Profiling
Profiling tells you where your program spends its time. Without profiling, optimization is guesswork — you will optimize the function you think is slow instead of the function that actually consumes 80% of runtime. Profiling replaces intuition with measurement.
The Profiling Workflow
The correct order is always:
- Write correct code — make it work first
- Measure — profile to find the actual bottleneck
- Optimize the bottleneck — improve only the hot path
- Measure again — confirm the optimization helped
Optimizing before measuring wastes time. Optimizing without measuring afterward means you do not know if you helped or hurt.
gprof: Function-Level Profiling
gprof is the classic profiling tool included with GCC. It measures how much time each function consumes and how many times each function is called.
Using gprof
gcc -pg -g program.c -o program
./program # Generates gmon.out
gprof ./program gmon.out # Generate the report
The -pg flag adds instrumentation code to every function. When the program runs, it writes profiling data to gmon.out. The gprof command reads this data and produces a report.
Reading gprof Output
% cumulative self self total
time seconds seconds calls ms/call ms/call name
72.3 2.89 2.89 100000 0.03 0.03 process_record
15.1 3.49 0.60 1 600.00 600.00 load_data
8.2 3.82 0.33 100000 0.00 0.00 validate_input
4.4 3.99 0.18 1 180.00 3990.00 main
This tells you that process_record takes 72.3% of execution time. That is where optimization effort should go. The function you thought was slow (load_data) is only 15.1%.
gprof Limitations
gprof uses statistical sampling — it interrupts the program periodically and records which function is executing. Short-running functions may be missed. gprof also does not profile time spent in system calls or I/O waits. For more accurate profiling, use perf or callgrind.
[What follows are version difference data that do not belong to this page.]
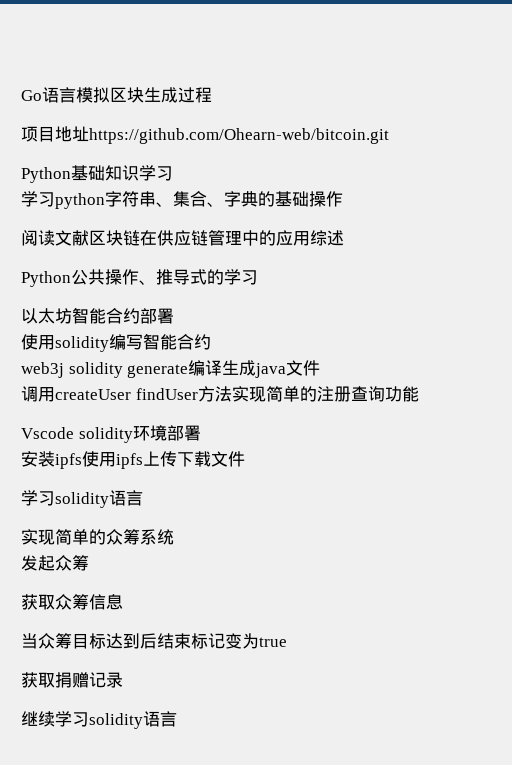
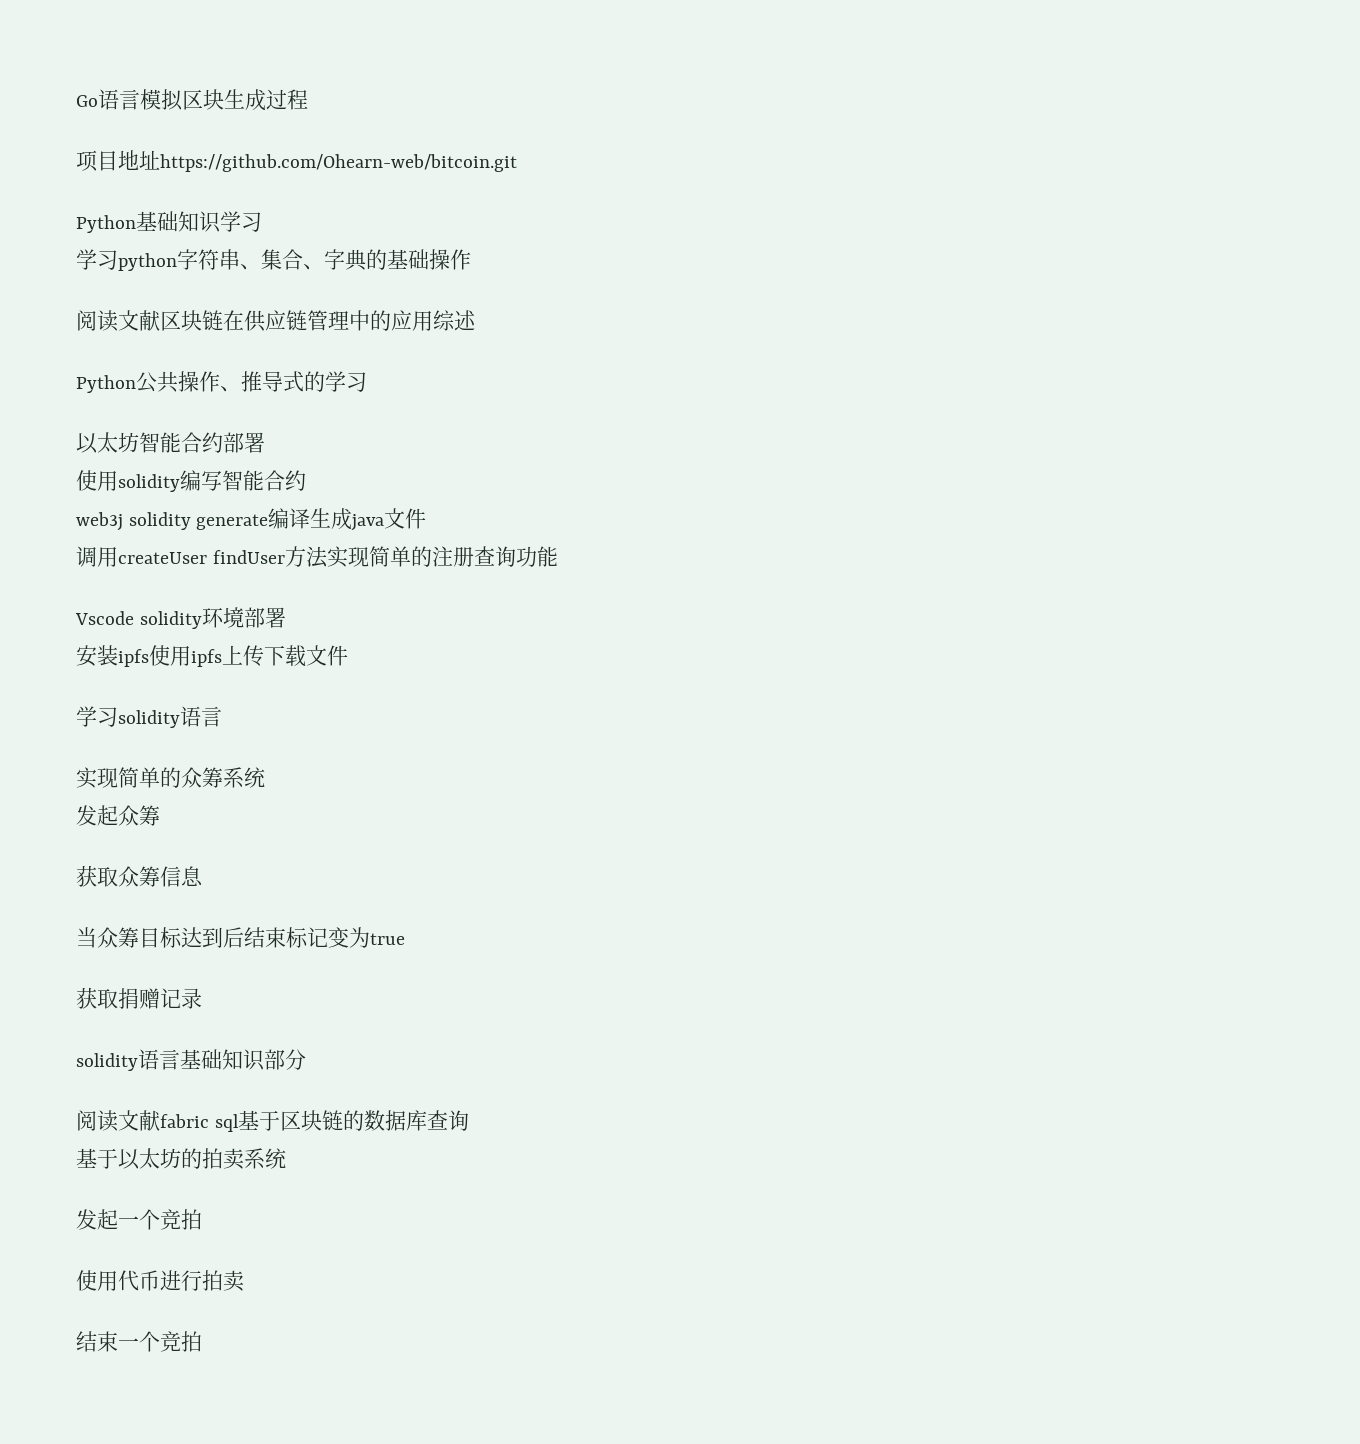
- 继续学习solidity语言
+ solidity语言基础知识部分
+ 阅读文献fabric sql基于区块链的数据库查询
+ 基于以太坊的拍卖系统
+ 发起一个竞拍
+ 使用代币进行拍卖
+ 结束一个竞拍

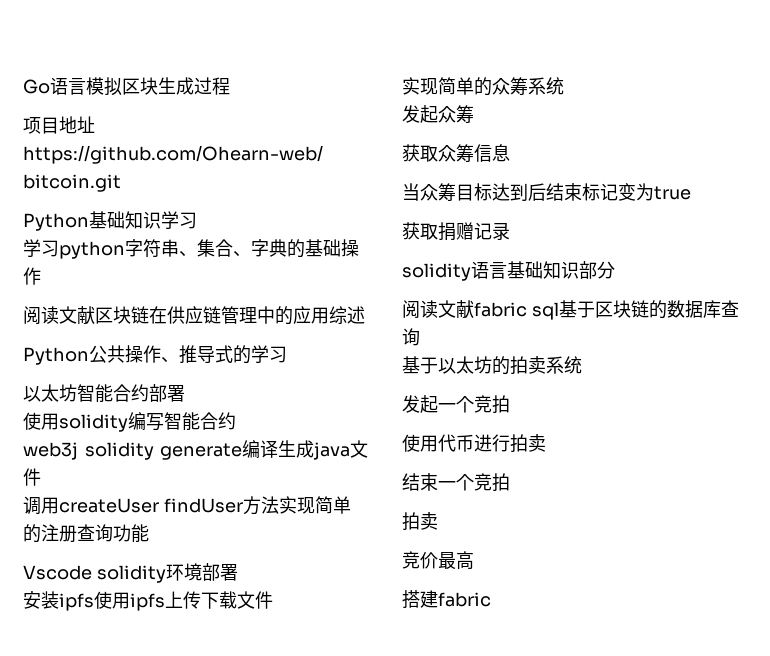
- 学习solidity语言
  结束一个竞拍
+ 拍卖
+ 竞价最高
+ 搭建fabric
perf: Linux Hardware Counter Profiling
perf is the Linux kernel's profiling tool. It uses hardware performance counters built into the CPU, giving precise measurements with minimal overhead.
Basic perf Usage
gcc -g -O2 program.c -o program
perf stat ./program
Performance counter stats for './program':
3,987.42 msec task-clock
2,451 context-switches
89 cpu-migrations
12,345 page-faults
14,234,567,890 cycles
9,876,543,210 instructions # 0.69 insn per cycle
1,234,567,890 branches
45,678,901 branch-misses # 3.70% of all branches
This overview shows CPU cycles, instructions per cycle, cache behavior, and branch prediction accuracy. Low instructions per cycle indicates the CPU is stalling — often on memory accesses.
Finding Hot Functions
perf record ./program
perf report
perf record samples the program's execution and records which functions are running at each sample. perf report shows a sorted list of functions by CPU time.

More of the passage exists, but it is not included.